A Question regarding a DOCX to XHTML Transformation


Dear Daisy 2 Developer Team,

I just recently found out about this tool and I'm really excited to use and adapt it to our needs.

We want to implement an automatic transformation from a well structured and annotated (in terms of document styles) DOCX Document to an XHTML document.

We already have an XSLT-Stylesheet in place that handles all necessary transformations.

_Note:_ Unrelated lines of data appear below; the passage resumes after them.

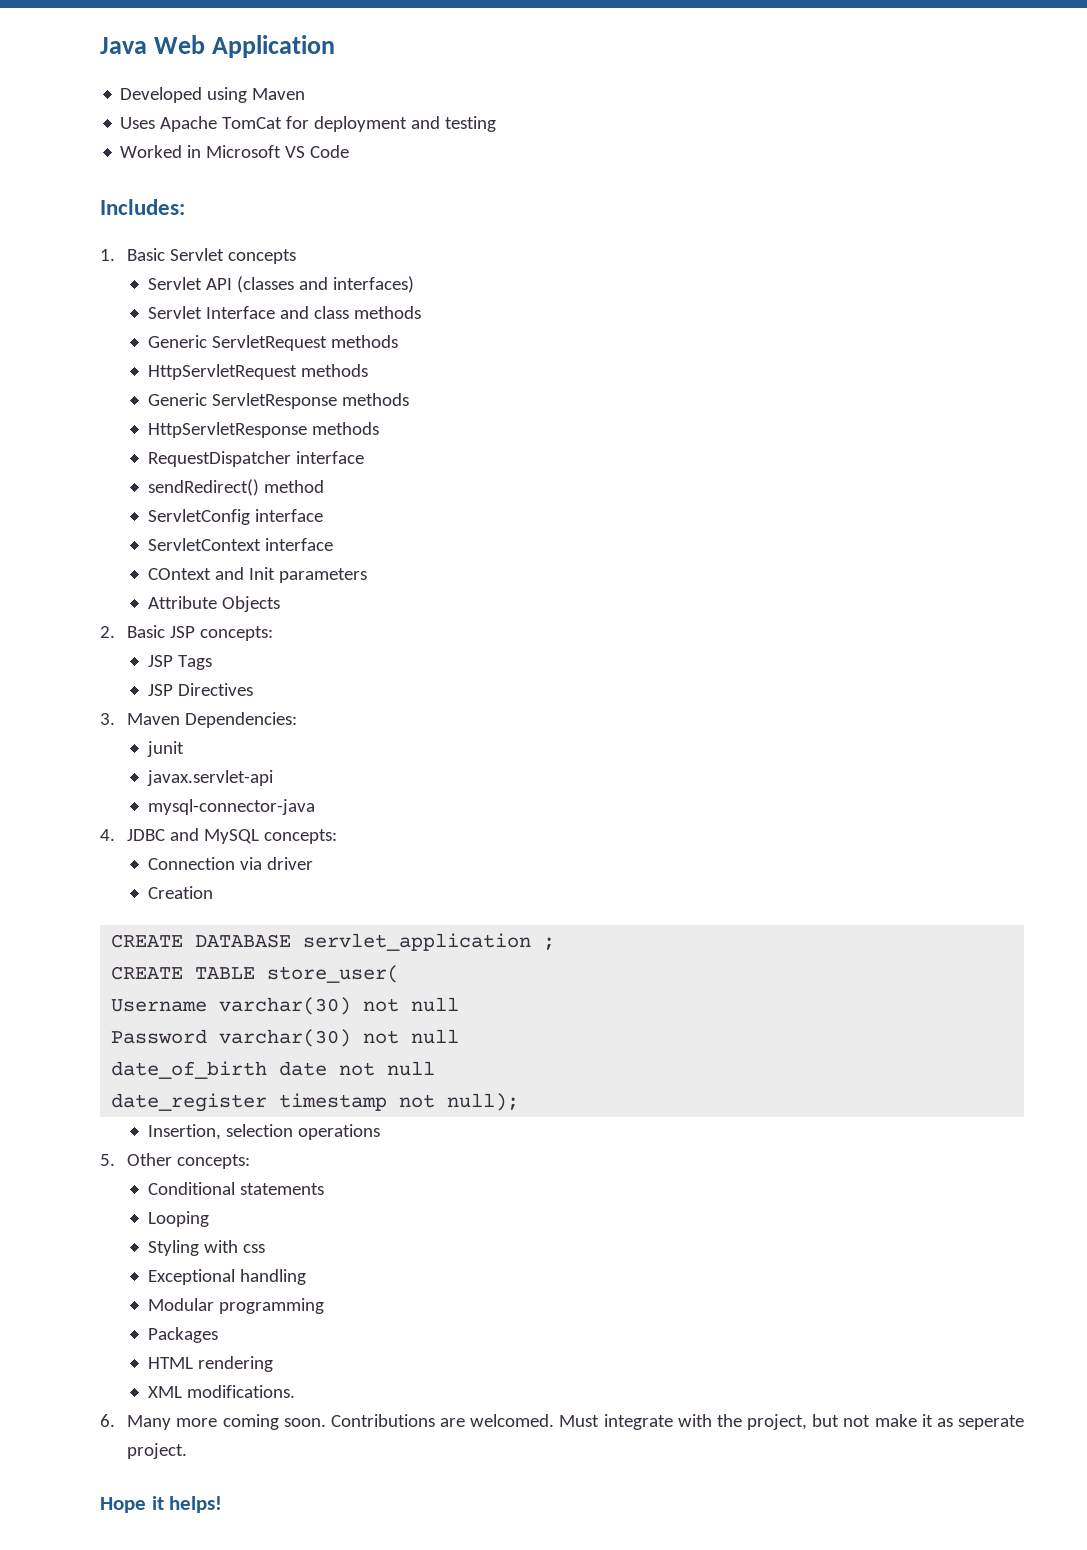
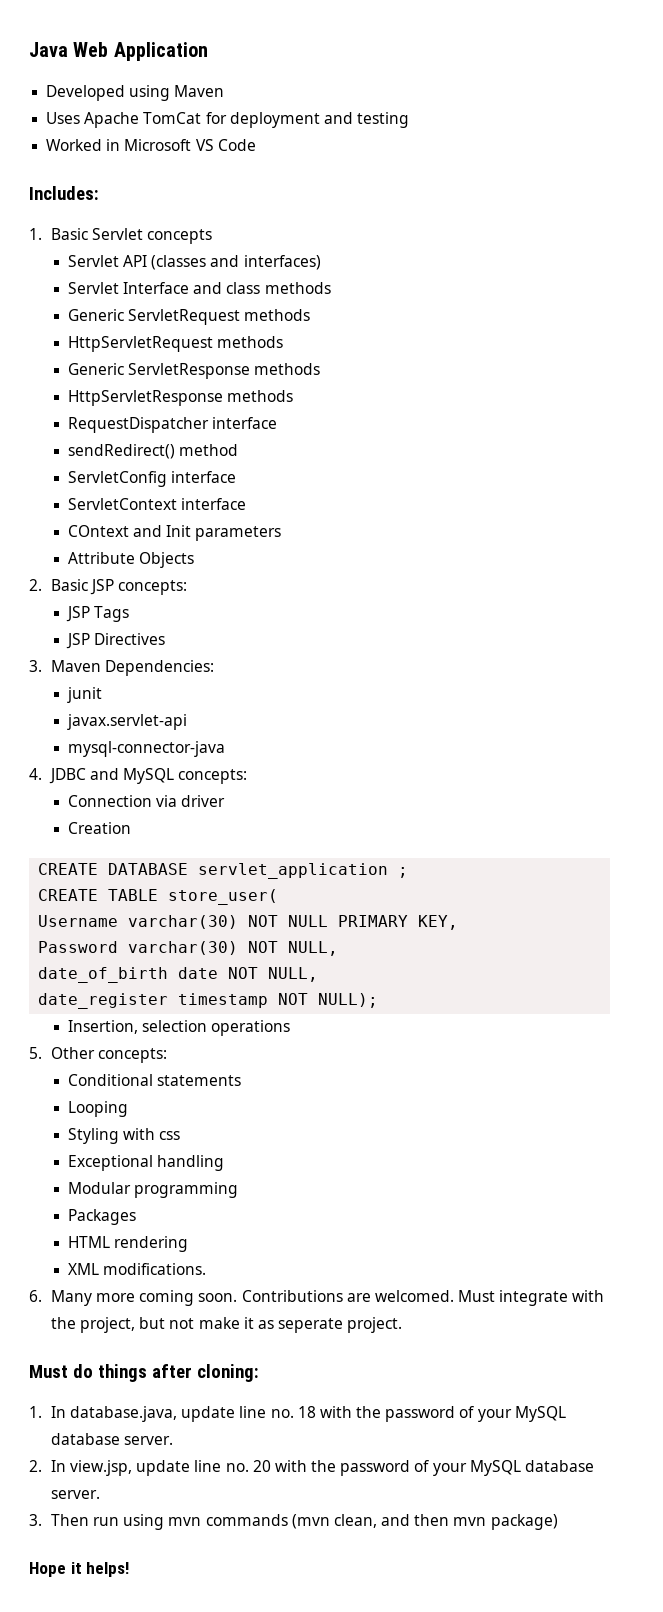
[363,997,460,1012] not null -> [248,915,459,930] NOT NULL PRIMARY KEY,
[363,1029,460,1044] not null -> [248,941,339,956] NOT NULL,
[339,1061,436,1076] not null -> [228,967,319,982] NOT NULL,
[399,1093,520,1111] not null); -> [278,993,379,1008] NOT NULL);
(188, 1451) none -> [29,1364,259,1382] [29,1406,566,1422] [50,1433,173,1445] [29,1460,595,1476] [50,1490,100,1499] [29,1514,558,1530] // Must do things after cloning: // 1. In database.java, update line no. 18 with the password of your MySQL database server. // 2. In view.jsp, update line no. 20 with the password of your MySQL database server. // 3. Then run using mvn commands (mvn clean, and then mvn package)

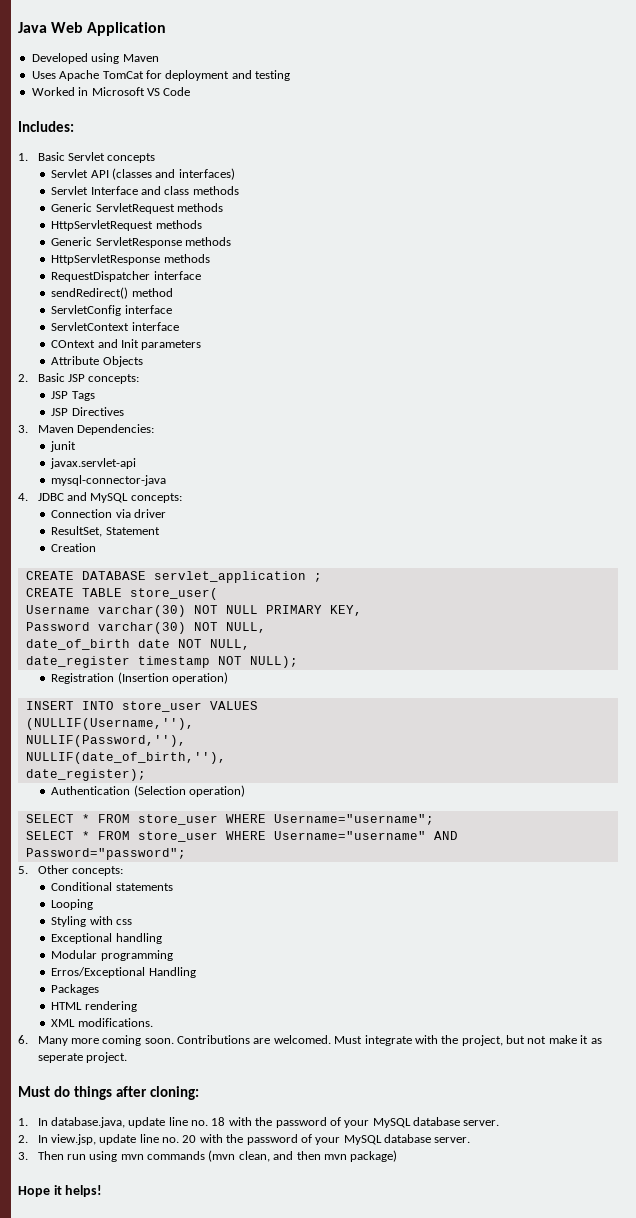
(226, 801) none -> [51,526,160,537] // ResultSet, Statement
[67,1020,291,1036] Insertion, selection operations -> [51,672,229,684] [25,701,258,712] [25,718,194,730] [25,735,186,747] [25,752,226,764] [25,769,146,781] [51,785,246,797] [25,814,434,825] [25,831,458,842] [25,848,186,860] Registration (Insertion operation) // INSERT INTO store_user VALUES // (NULLIF(Username,''), // NULLIF(Password,''), // NULLIF(date_of_birth,''), // date_register); // Authentication (Selection operation) // SELECT * FROM store_user WHERE Username="username"; // SELECT * FROM store_user WHERE Username="username" AND Password="password";
(239, 1190) none -> [51,967,196,978] // Erros/Exceptional Handling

The XSLT-stylesheets uses an external XML-configuration file in which certain aspects of the transformation can be determined (e.g. wrapper elements for images and captions, tags of the XHTML output etc.)

Although I still have to dig deeper into XProc I already have a first idea on how to implement a pipeline/script within your Daisy framework that will handle the DOCX-to-XHTML transformation.

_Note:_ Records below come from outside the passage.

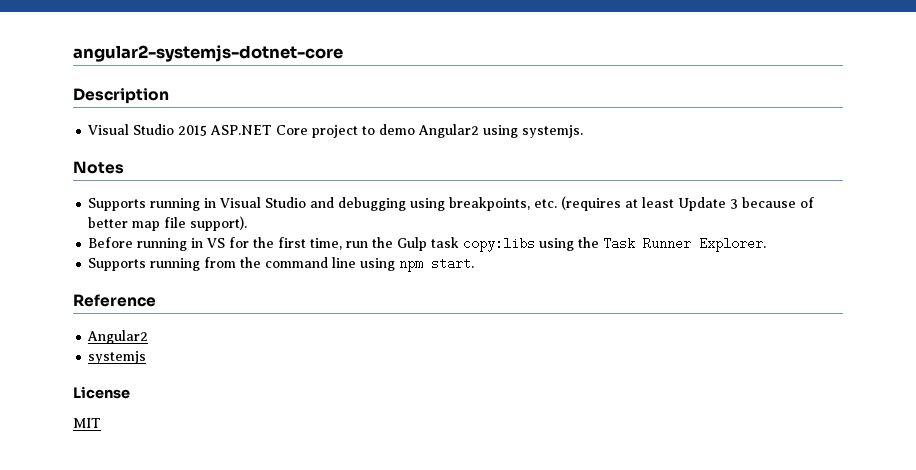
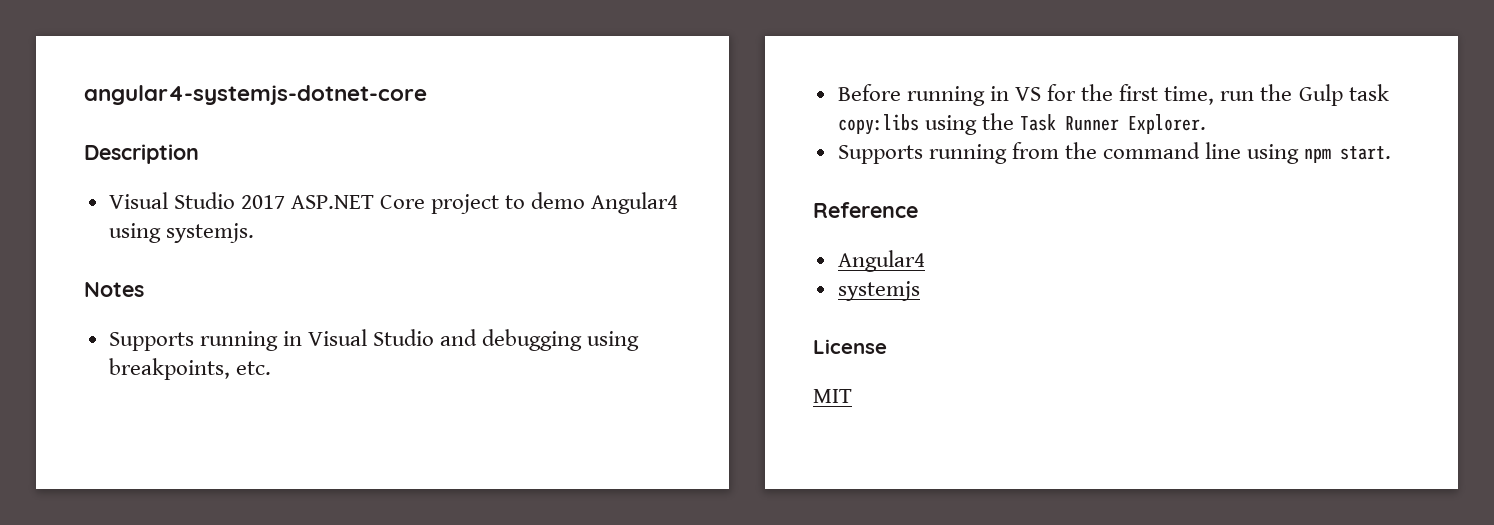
[73,45,343,62] angular2-systemjs-dotnet-core -> [84,85,427,105] angular4-systemjs-dotnet-core
[178,125,208,136] 2015 -> [240,195,285,209] 2017
[418,124,480,138] Angular2 -> [591,192,679,214] Angular4
[561,196,815,211] [88,216,248,231] (requires at least Update 3 because of better map file support). -> (271, 368) none
[87,330,149,344] Angular2 -> [837,250,925,272] Angular4

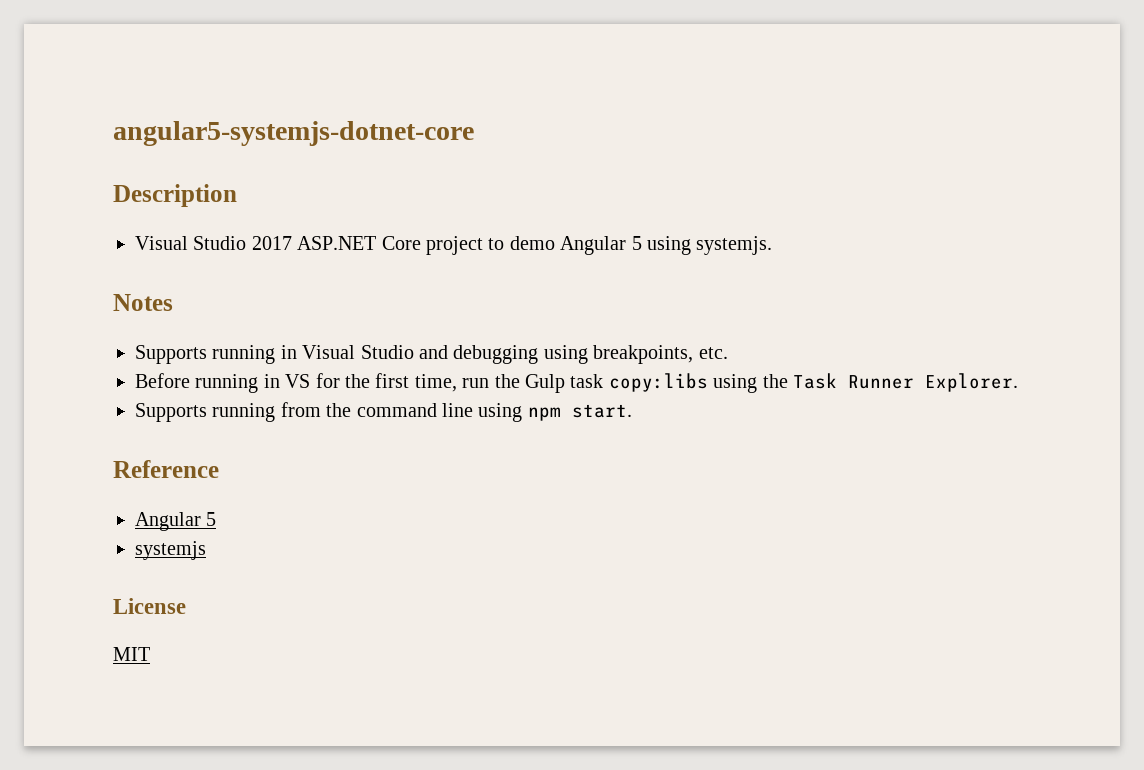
[84,85,427,105] angular4-systemjs-dotnet-core -> [113,121,474,146] angular5-systemjs-dotnet-core
[591,192,679,214] Angular4 -> [560,236,642,255] Angular 5
[837,250,925,272] Angular4 -> [135,512,217,531] Angular 5

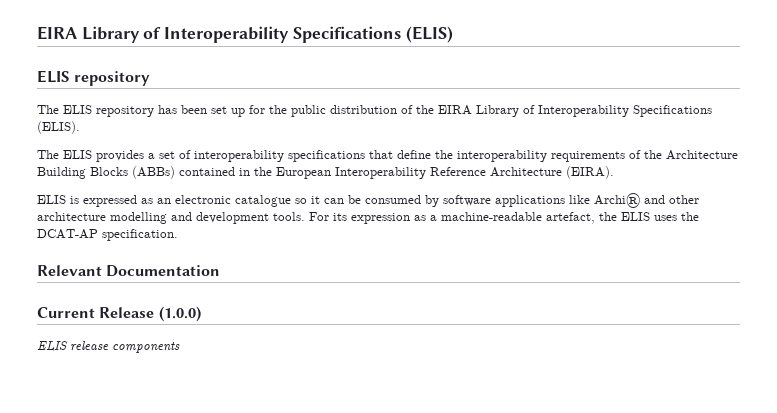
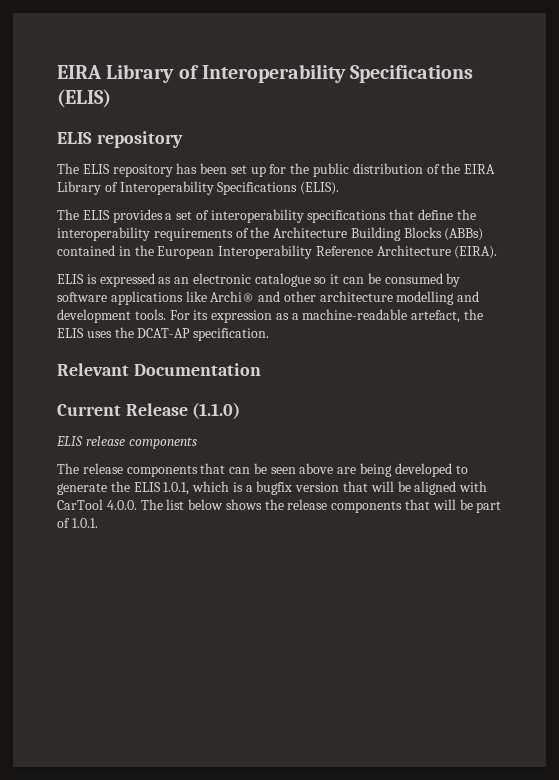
[158,306,201,322] (1.0.0) -> [192,402,241,419] (1.1.0)
(180, 347) none -> [57,463,468,477] [57,481,488,495] [57,499,502,513] [57,518,98,528] // The release components that can be seen above are being developed to generate the ELIS 1.0.1, which is a bugfix version that will be aligned with CarTool 4.0.0. The list below shows the release components that will be part of 1.0.1.

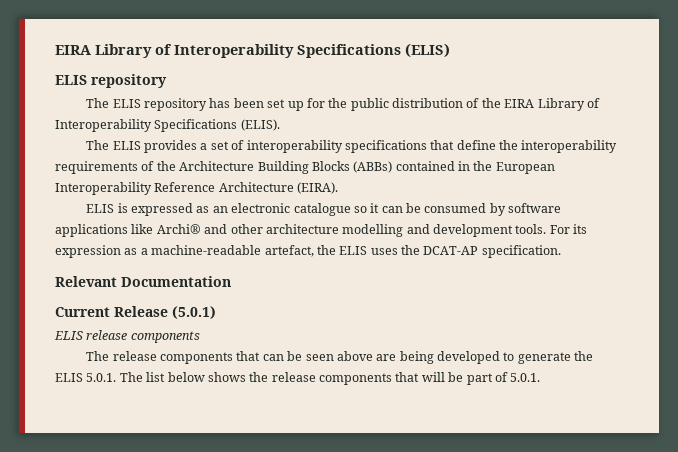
[192,402,241,419] (1.1.0) -> [172,306,216,319] (5.0.1)
[163,481,488,495] [57,499,137,510] 1.0.1, which is a bugfix version that will be aligned with CarTool 4.0.0. -> [86,373,117,382] 5.0.1.
[71,518,98,528] 1.0.1. -> [510,373,541,382] 5.0.1.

I therefore wanted to ask if you could give me feedback regarding the feasibilty and possible caveats.

(a) When setting up a job for the DOCX-to-XHTML transformation four parameters need to be specified by the end user

- the source docx file
- the config.xml file for the xslt transformation
- the name (filename) and location (file location) of the resulting xhtml document

(b) The first step of the pipeline/script would be the decompression of the docx file by means of px:unzip

(c) The next step will be the XSLT transformation by means of p:xslt. In order for the XSLT-Stylesheet to work properly it needs the following:

- the path to the config.xml file
- the path to the document.xml and footnotes.xml file within the DOCX archive

My idea is to hand these information to the XSLT-Stylesheet by means of parameters which can be defined within the p:xslt step. These parameters will in turn receive their values from the parameters specified during the setup of the job (see a).

(d) The last step would be to save the resulting xhtml document at the location specified at the beginning (see a).

Thank you very much and regards, Matthias Einbrodt

Hi Matthias,

Your project looks really interesting!

What you describe is perfectly feasible with XProc. It's probably better to discuss the technical details in our developers mailing list or via email (mine is rdeltour at gmail dot com). I'll be happy to provide further assistance and pointers!

Best regards, Romain.

Hi Romain,

thanks very much for your quick reply. I already registered to the Mailing list and awaiting approval.

Regards, Matthias